An dieser Stelle begründet sich eine neue Perspektive auf das Sein. Da werden die durchschnittlichen 80 Lebensjahre zur Ouvertüre für das eigentliche Meisterwerk.
Mutter Teresa, Bonhoeffer, du und ich
Was zunächst wie ein Elfenbeinturm der Philosophie erscheinen mag, war Lebensgrundlage bedeutender Frauen und Männer:Mutter Teresa war sich sicher, dass jeder einzelne Mensch einen unvergänglichen, gottgegebenen Wert hat. – So sicher, dass sie hinausging und ihr Leben damit verbrachte, Armen und Obdachlosen ihre Würde wiederzugeben.
Corrie ten Boom und ihre Familie waren überzeugt, dass es eine für jeden unumstößliches Norm von „richtig“ und „falsch“ gibt.
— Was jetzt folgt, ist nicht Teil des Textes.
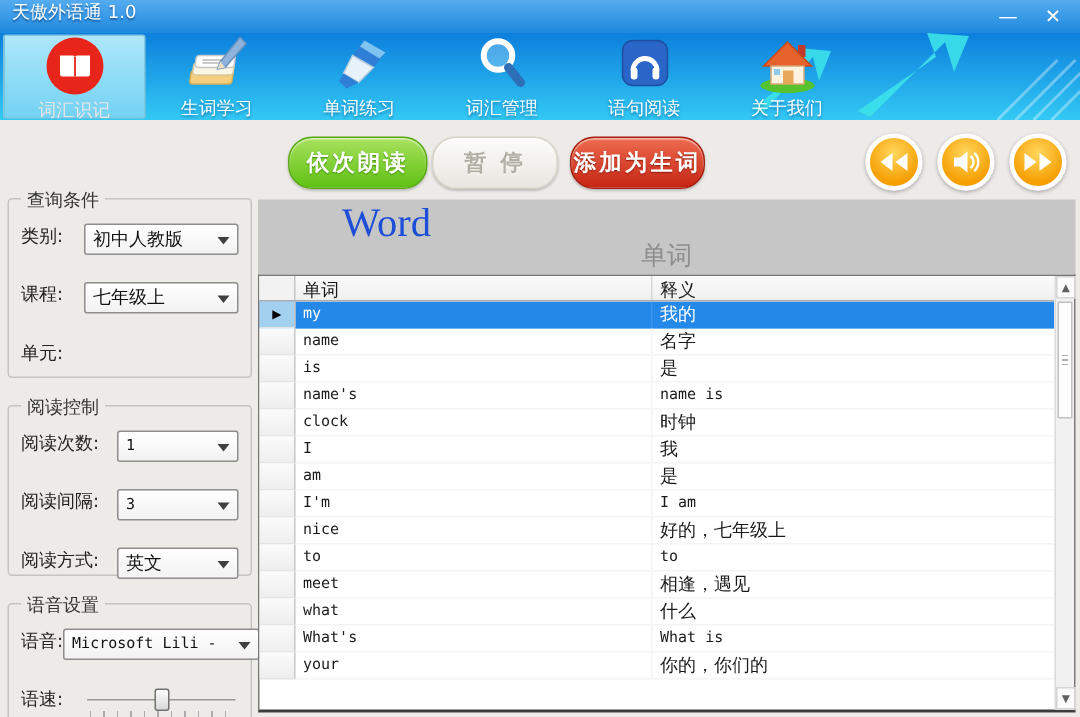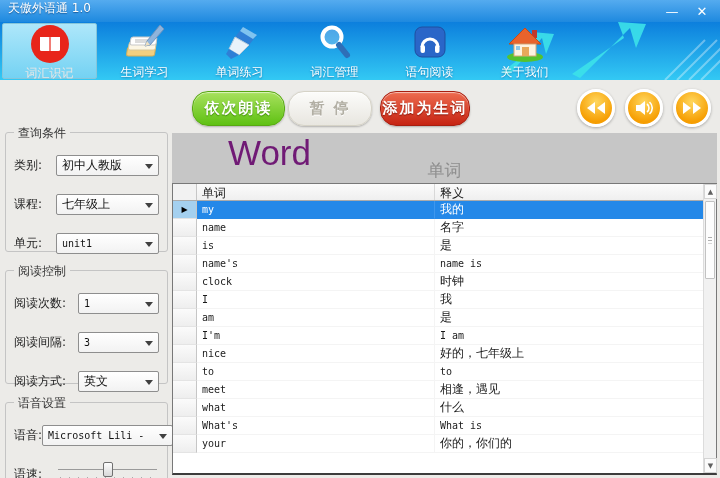"类别:" .frow { align-items: center -> none }
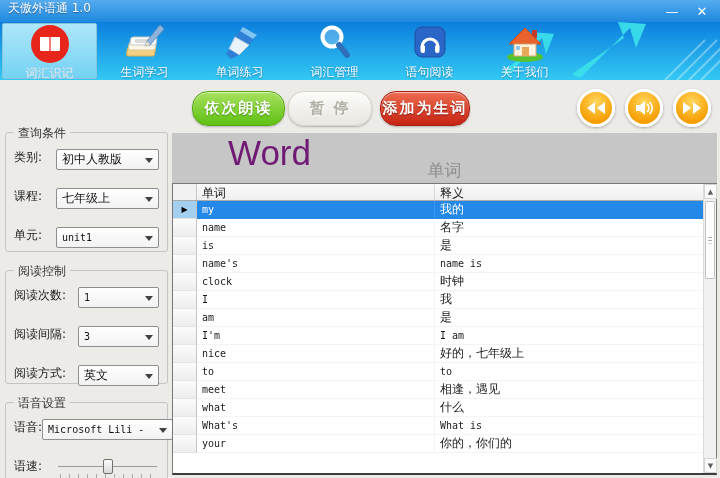"Word" .word-big { color: #701a75 -> #1d4ed8; font-family: Liberation Sans, sans-serif -> Liberation Serif, serif; font-size: 35px -> 27px }
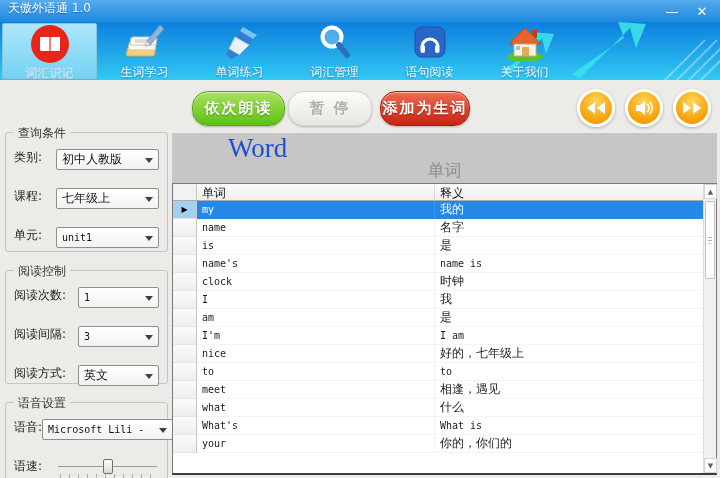"unit1" div.combo { html: <div> <span>unit1</span> <span></span> </div> -> none }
Nach dieser Maxime lebten sie, egal, was in den von Nazis besetzten Niederlanden oder den Konzentrationslagern vorgeschrieben wurde: Sie versteckten jüdische Flüchtlinge und traten nach ihrer eigenen Deportation immer wieder für Menschlichkeit und Nächstenliebe ein, indem sie sich um Mitgefangene kümmerten und Bibelstunden hielten, in denen Raum für Gemeinschaft und Hoffnung geschaffen wurde.
Dietrich Bonhoeffer war gewiss, dass es in dieser Welt einen, seinen Platz gab, den Gott für ihn vorgesehen hatte. 1939 verließ der Theologe das sichere amerikanische Exil und die Aussichten auf eine vielversprechende akademische Karriere, weil er sich in seine deutsche Heimat berufen fühlte. Hier engagierte er sich im aktiven Widerstand und wurde am 09. April 1945 von den Nazis exekutiert.
Diese Menschen gingen in die Geschichte ein als Selige, Wegbereiter, Vorbilder – ihre Taten gründeten sich auf dem, was ihr Sein prägte.
Nun bleibt die Frage, was unser Tun und Sein bestimmt, was deine und meine Identität widerspiegelt. Es wäre doch genial, in all den spiegelnden Puzzleteilen unseres Lebens ein großes, geplantes Meisterwerk zu entdecken. Oder?